THE DAILY BLADE: The Other Shoes Drop
It’s been a rough week for The Stiletto – a dinner date, two after-work parties – so she’s kinda tired, and will take the path of least resistance by offering a roundup of updates to stories covered in previous editions.
Skinny Is Out, Curvy Is In
The Stiletto never thought she’d live to see the day when underweight models, who need duct tape to push their grape-sized titties together to create the illusion of cantaloupe-sized cleavage, would be considered undesirable for the catwalk. But it’s true!
First, Madrid made good on its threat to ban models deemed too thin, according to The Associated Press:
Doctors Susana Monereo of Spain's National Endocrinology Society and Basilio Moreno, an obesity consultant at Gregorio Maranon Hospital, were among the specialists called on to medically assess the models.
Five of the 68 models who showed up for appraisal failed the test, the doctors said. The models were over 5 feet 7 inches tall and weighed less than 121.25 pounds, Monereo said.
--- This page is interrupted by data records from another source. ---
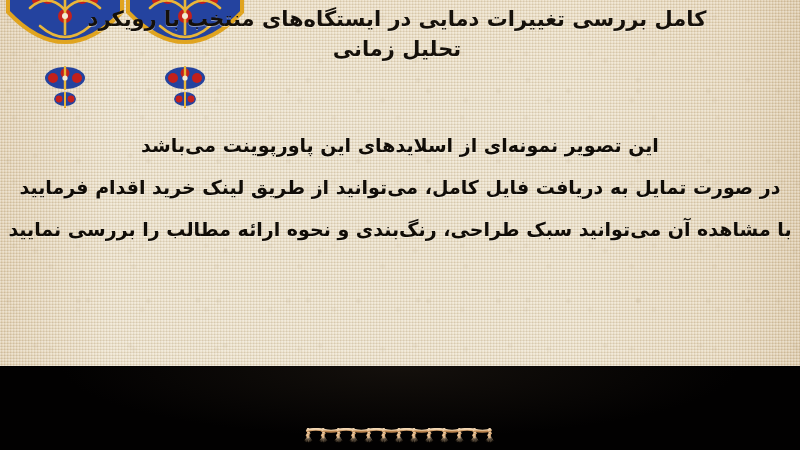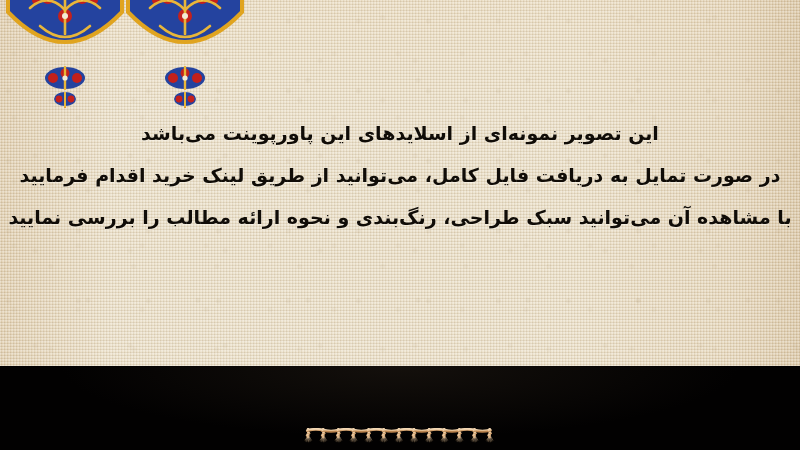--- a/index.html
+++ b/index.html
@@ -287,6 +287,10 @@
     </svg>
   </div>
 
+  <div class="title-block">
+    <div class="title-line">کامل بررسی تغییرات دمایی در ایستگاه‌های منتخب با رویکرد</div>
+    <div class="title-line">تحلیل زمانی</div>
+  </div>
 
   <div class="body-block">
     <div class="body-line">این تصویر نمونه‌ای از اسلایدهای این پاورپوینت می‌باشد</div>

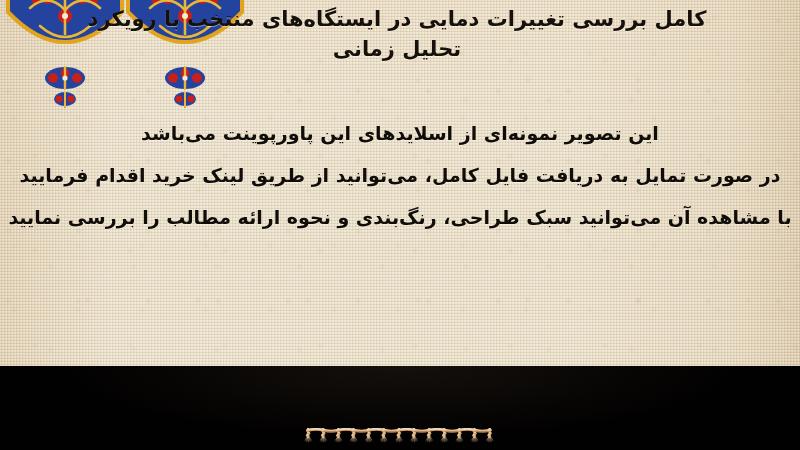--- a/index.html
+++ b/index.html
@@ -97,7 +97,7 @@
 
   .body-block {
     position: absolute;
-    top: 112px;
+    top: 124px;
     right: 0;
     width: 800px;
     text-align: center;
"They had a body mass index below, well below, that which is considered normal not just by the Spanish endocrinology society, whom we represent, but also by the limits set by the World Health Organization," Monereo said.
India’s minister of health, Anbumani Ramadoss, is also denouncing overly thin models because of concerns that young girls wanting to emulate them are dieting so stringently they are developing osteoporosis. Reuters notes that, "India plays host to several major fashion shows, and television channels regularly air footage of skinny, scantily clad models."
And British Culture Secretary Tessa Jowell. called for London Fashion Week organizers to follow Madrid’s lead. "Young girls aspire to look like the catwalk models - when those models are unhealthily underweight it pressurizes girls to starve themselves to look the same," Jowell said. The show went on.
For his part, at the after party of his London show, legendary designer Giorgio Armani said he prefers "healthy girls," and told the Irish Examiner that, the blame for too-thin models should fall on the press and stylists for the industry's obsession with weight:
"I have never wanted to use girls that are too skinny," he said. "I prefer girls that show off my clothes in the best way. Unfortunately though, the stylists and also the media have interfered and they now want models that are incredibly thin."
"No one thinks that for a girl to be fashionable she needs to be anorexic, that she must not eat. I will only take on healthy girls."
And, finally, The New York Times weighs in with a surprisingly snarky (for them) editorial:
If fashion models were purebred dogs instead of underfed women, there would be an outcry over the abusive standards for appearing in shows and photo shoots. The prize for women who aspire to the catwalk is a ridiculous size 0, though overachieving undereaters seem to be reaching for size 00, which invites further starvation, serious illness and worse.
If the industry needed a wake-up call, it got one last month, when Luisel Ramos, an Uruguayan model who had been advised to lose weight, died of heart failure after taking her turn on the catwalk. She reportedly had gone days without eating, and for months consumed only lettuce and diet soda. …
It’s doubtful that models will be in dressing rooms bulking up with cheeseburgers or anything more caloric than watercress to "make weight," like prizefighters and amateur wrestlers. But ending the parade of the starved and sickly seems like a fashion trend worth following.
Lactivists March On Toys "R" Us
The New York Post reports that some 40 breast-feeders protested outside Toys "R" Us in Times Square over allegations that staffers tried to stop a mother from nursing her infant in the middle of the sales floor. Chelsi Meyerson, 29, claims that on Sept. 11, she was nursing her 7-month- old son, Mason, in Toys "R" Us when staffers told her it was "inappropriate" to breast-feed in the store. She said they told her to go to the basement. The toy store contradicts her version of events, stating that a store employee approached Meyerson once to ask whether she would be more comfortable in the store's private nursing room.
Town In Long Island Tackles Illegal Immigration With Hazelton-Style Law
The Suffolk County Legislature voted 15-3 to pass a bill to fine – and even jail - business owners with county contracts who hire illegal immigrants. The bill, expected to be signed into law by the county executive, applies to 6,000 companies and agencies. Suffolk County, on the eastern half of Long Island, has joined the growing number of small towns across the U.S. that are following the lead of Hazelton, PA, to stem the tsunami of illegal aliens who are changing the culture and character of towns overnight, and overwhelming the ability of these communities to provide basic municipal, health and safety services to residents.